● What you have to do: The reply should repeat all of the data word for word, with no pictures.

Change detection outputs
┌────────
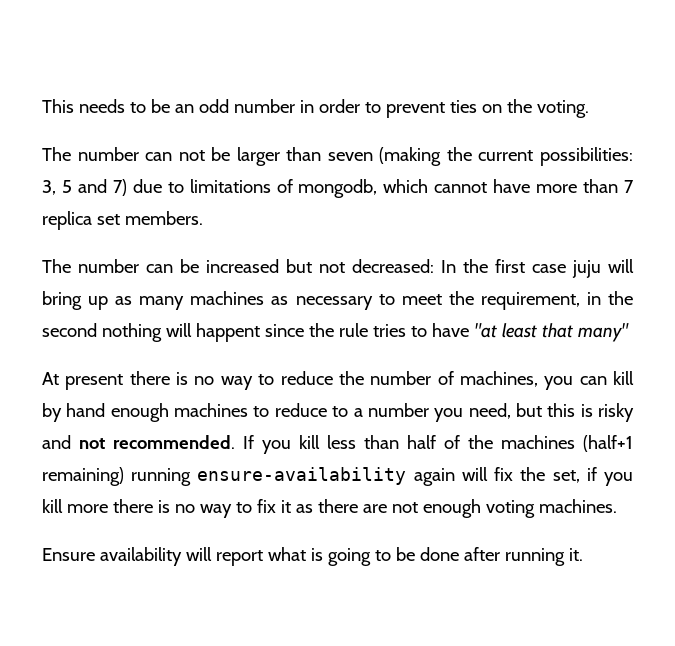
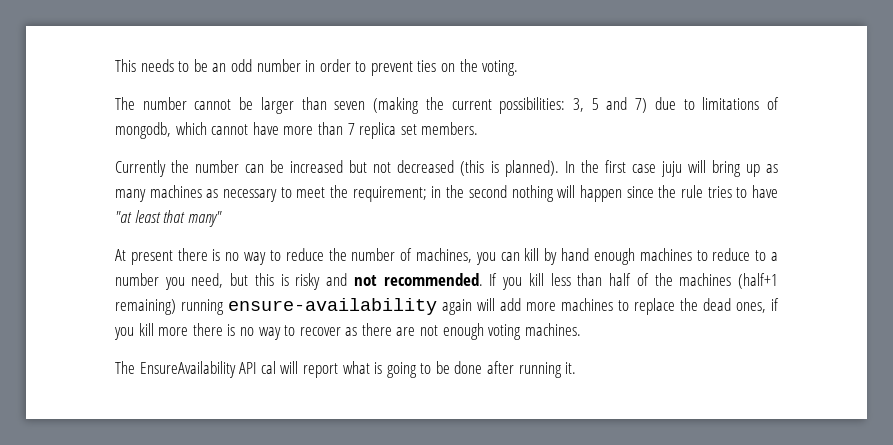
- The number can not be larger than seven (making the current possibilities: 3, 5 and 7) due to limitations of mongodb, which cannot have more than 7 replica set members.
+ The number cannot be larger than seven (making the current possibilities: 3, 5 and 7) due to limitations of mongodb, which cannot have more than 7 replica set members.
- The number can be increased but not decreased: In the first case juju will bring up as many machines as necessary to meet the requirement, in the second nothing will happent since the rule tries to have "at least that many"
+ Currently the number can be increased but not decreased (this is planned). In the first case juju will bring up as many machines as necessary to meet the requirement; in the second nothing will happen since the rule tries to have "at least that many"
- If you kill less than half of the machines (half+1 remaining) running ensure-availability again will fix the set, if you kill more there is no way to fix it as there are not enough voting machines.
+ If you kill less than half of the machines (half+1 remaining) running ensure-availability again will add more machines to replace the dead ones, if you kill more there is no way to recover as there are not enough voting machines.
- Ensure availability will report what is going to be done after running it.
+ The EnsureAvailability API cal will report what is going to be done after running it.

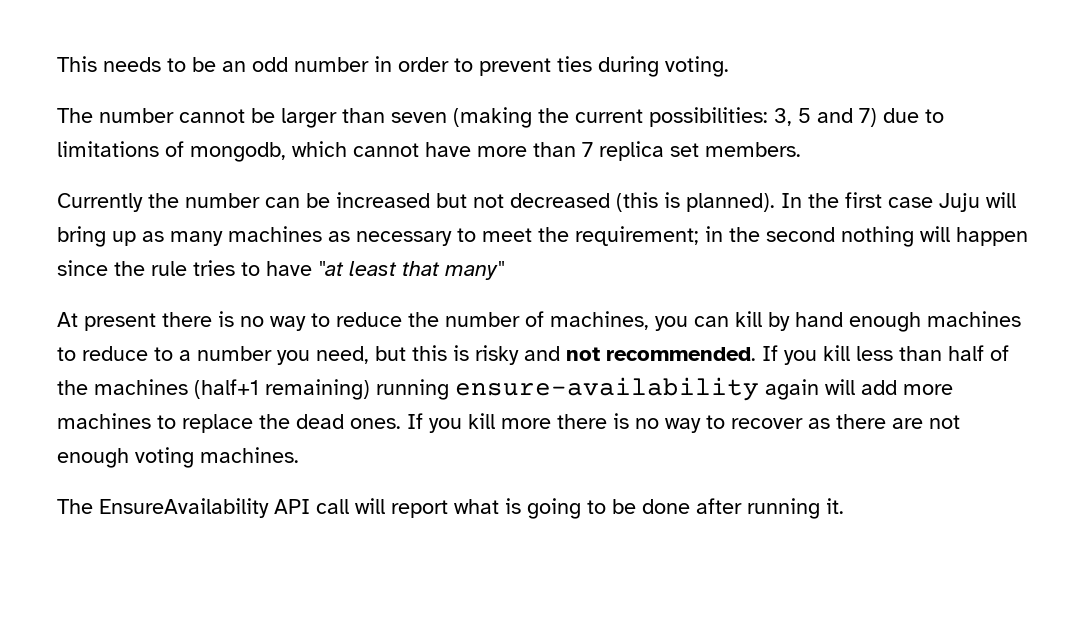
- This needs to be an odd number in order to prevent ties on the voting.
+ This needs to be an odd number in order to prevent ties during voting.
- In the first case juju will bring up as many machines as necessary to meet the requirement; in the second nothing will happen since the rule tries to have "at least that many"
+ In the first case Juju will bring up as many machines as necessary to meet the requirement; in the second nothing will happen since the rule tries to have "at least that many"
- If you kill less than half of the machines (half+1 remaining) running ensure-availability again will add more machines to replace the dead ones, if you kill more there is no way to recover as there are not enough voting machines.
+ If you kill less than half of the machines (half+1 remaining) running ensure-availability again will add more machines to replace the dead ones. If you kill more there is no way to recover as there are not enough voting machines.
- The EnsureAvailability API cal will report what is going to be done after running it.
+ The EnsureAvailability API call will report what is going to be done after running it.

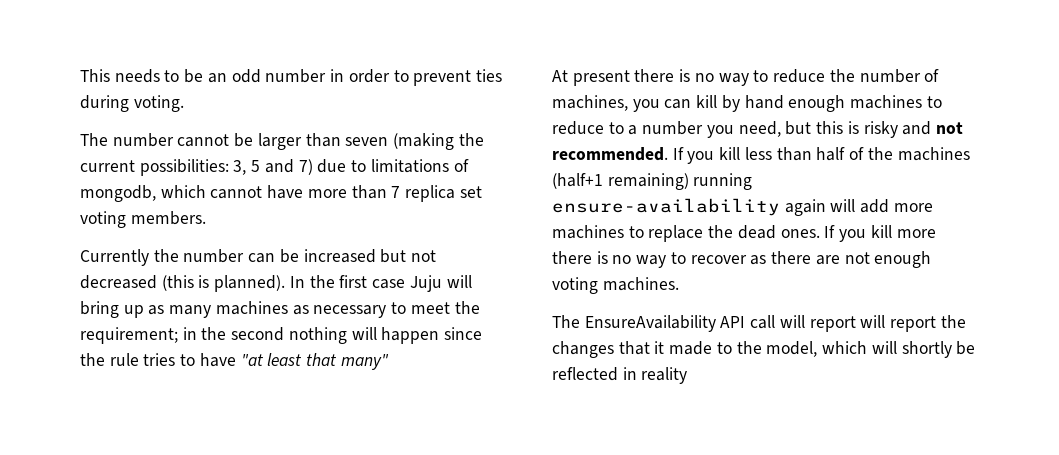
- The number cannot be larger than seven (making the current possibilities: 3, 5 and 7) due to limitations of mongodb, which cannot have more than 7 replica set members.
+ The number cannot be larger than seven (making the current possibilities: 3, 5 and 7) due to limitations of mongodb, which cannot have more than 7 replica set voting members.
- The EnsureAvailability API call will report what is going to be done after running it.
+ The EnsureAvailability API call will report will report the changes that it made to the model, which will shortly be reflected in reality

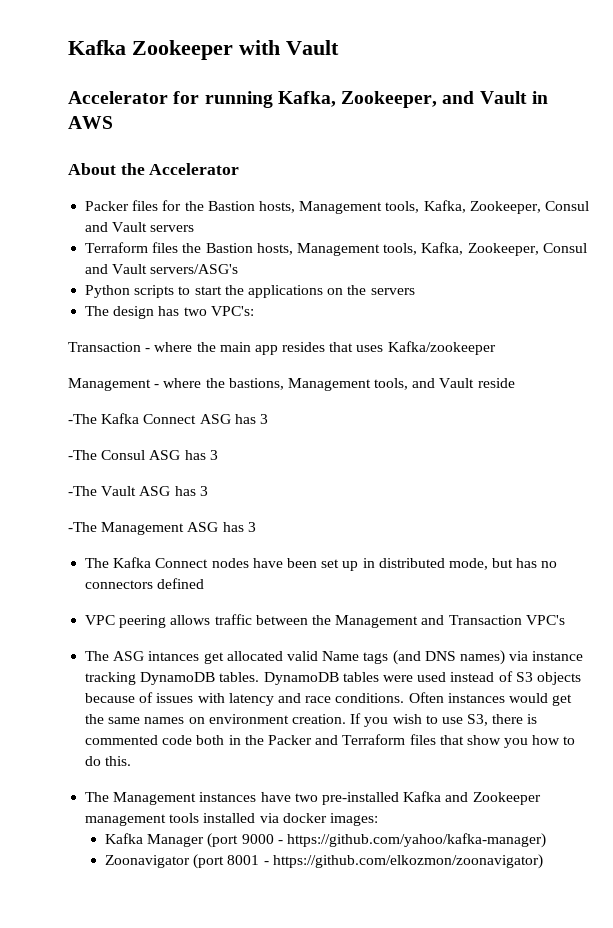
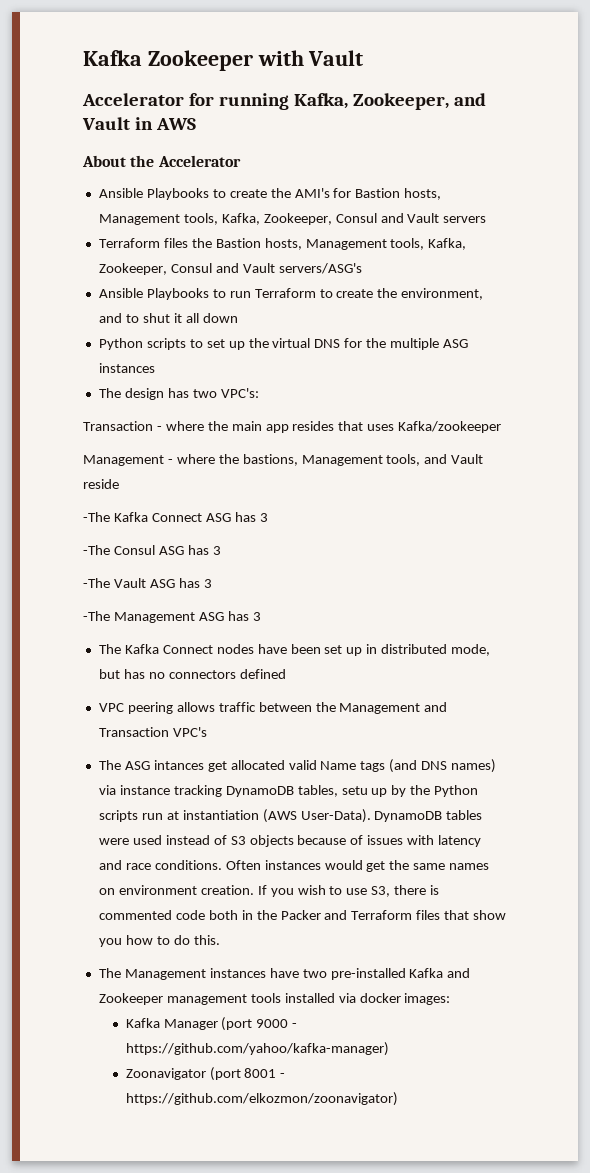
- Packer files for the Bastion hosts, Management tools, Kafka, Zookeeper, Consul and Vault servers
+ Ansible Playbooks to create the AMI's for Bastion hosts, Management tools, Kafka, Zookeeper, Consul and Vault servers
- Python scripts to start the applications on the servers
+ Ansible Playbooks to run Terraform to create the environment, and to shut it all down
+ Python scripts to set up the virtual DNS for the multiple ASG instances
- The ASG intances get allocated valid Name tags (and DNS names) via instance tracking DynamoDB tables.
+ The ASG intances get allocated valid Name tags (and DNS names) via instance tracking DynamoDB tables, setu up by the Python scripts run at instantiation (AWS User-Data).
└────────
● Result of the exercise:
- The number can not be larger than seven (making the current possibilities: 3, 5 and 7) due to limitations of mongodb, which cannot have more than 7 replica set members.
+ The number cannot be larger than seven (making the current possibilities: 3, 5 and 7) due to limitations of mongodb, which cannot have more than 7 replica set members.
- The number can be increased but not decreased: In the first case juju will bring up as many machines as necessary to meet the requirement, in the second nothing will happent since the rule tries to have "at least that many"
+ Currently the number can be increased but not decreased (this is planned). In the first case juju will bring up as many machines as necessary to meet the requirement; in the second nothing will happen since the rule tries to have "at least that many"
- If you kill less than half of the machines (half+1 remaining) running ensure-availability again will fix the set, if you kill more there is no way to fix it as there are not enough voting machines.
+ If you kill less than half of the machines (half+1 remaining) running ensure-availability again will add more machines to replace the dead ones, if you kill more there is no way to recover as there are not enough voting machines.
- Ensure availability will report what is going to be done after running it.
+ The EnsureAvailability API cal will report what is going to be done after running it.

- This needs to be an odd number in order to prevent ties on the voting.
+ This needs to be an odd number in order to prevent ties during voting.
- In the first case juju will bring up as many machines as necessary to meet the requirement; in the second nothing will happen since the rule tries to have "at least that many"
+ In the first case Juju will bring up as many machines as necessary to meet the requirement; in the second nothing will happen since the rule tries to have "at least that many"
- If you kill less than half of the machines (half+1 remaining) running ensure-availability again will add more machines to replace the dead ones, if you kill more there is no way to recover as there are not enough voting machines.
+ If you kill less than half of the machines (half+1 remaining) running ensure-availability again will add more machines to replace the dead ones. If you kill more there is no way to recover as there are not enough voting machines.
- The EnsureAvailability API cal will report what is going to be done after running it.
+ The EnsureAvailability API call will report what is going to be done after running it.

- The number cannot be larger than seven (making the current possibilities: 3, 5 and 7) due to limitations of mongodb, which cannot have more than 7 replica set members.
+ The number cannot be larger than seven (making the current possibilities: 3, 5 and 7) due to limitations of mongodb, which cannot have more than 7 replica set voting members.
- The EnsureAvailability API call will report what is going to be done after running it.
+ The EnsureAvailability API call will report will report the changes that it made to the model, which will shortly be reflected in reality

- Packer files for the Bastion hosts, Management tools, Kafka, Zookeeper, Consul and Vault servers
+ Ansible Playbooks to create the AMI's for Bastion hosts, Management tools, Kafka, Zookeeper, Consul and Vault servers
- Python scripts to start the applications on the servers
+ Ansible Playbooks to run Terraform to create the environment, and to shut it all down
+ Python scripts to set up the virtual DNS for the multiple ASG instances
- The ASG intances get allocated valid Name tags (and DNS names) via instance tracking DynamoDB tables.
+ The ASG intances get allocated valid Name tags (and DNS names) via instance tracking DynamoDB tables, setu up by the Python scripts run at instantiation (AWS User-Data).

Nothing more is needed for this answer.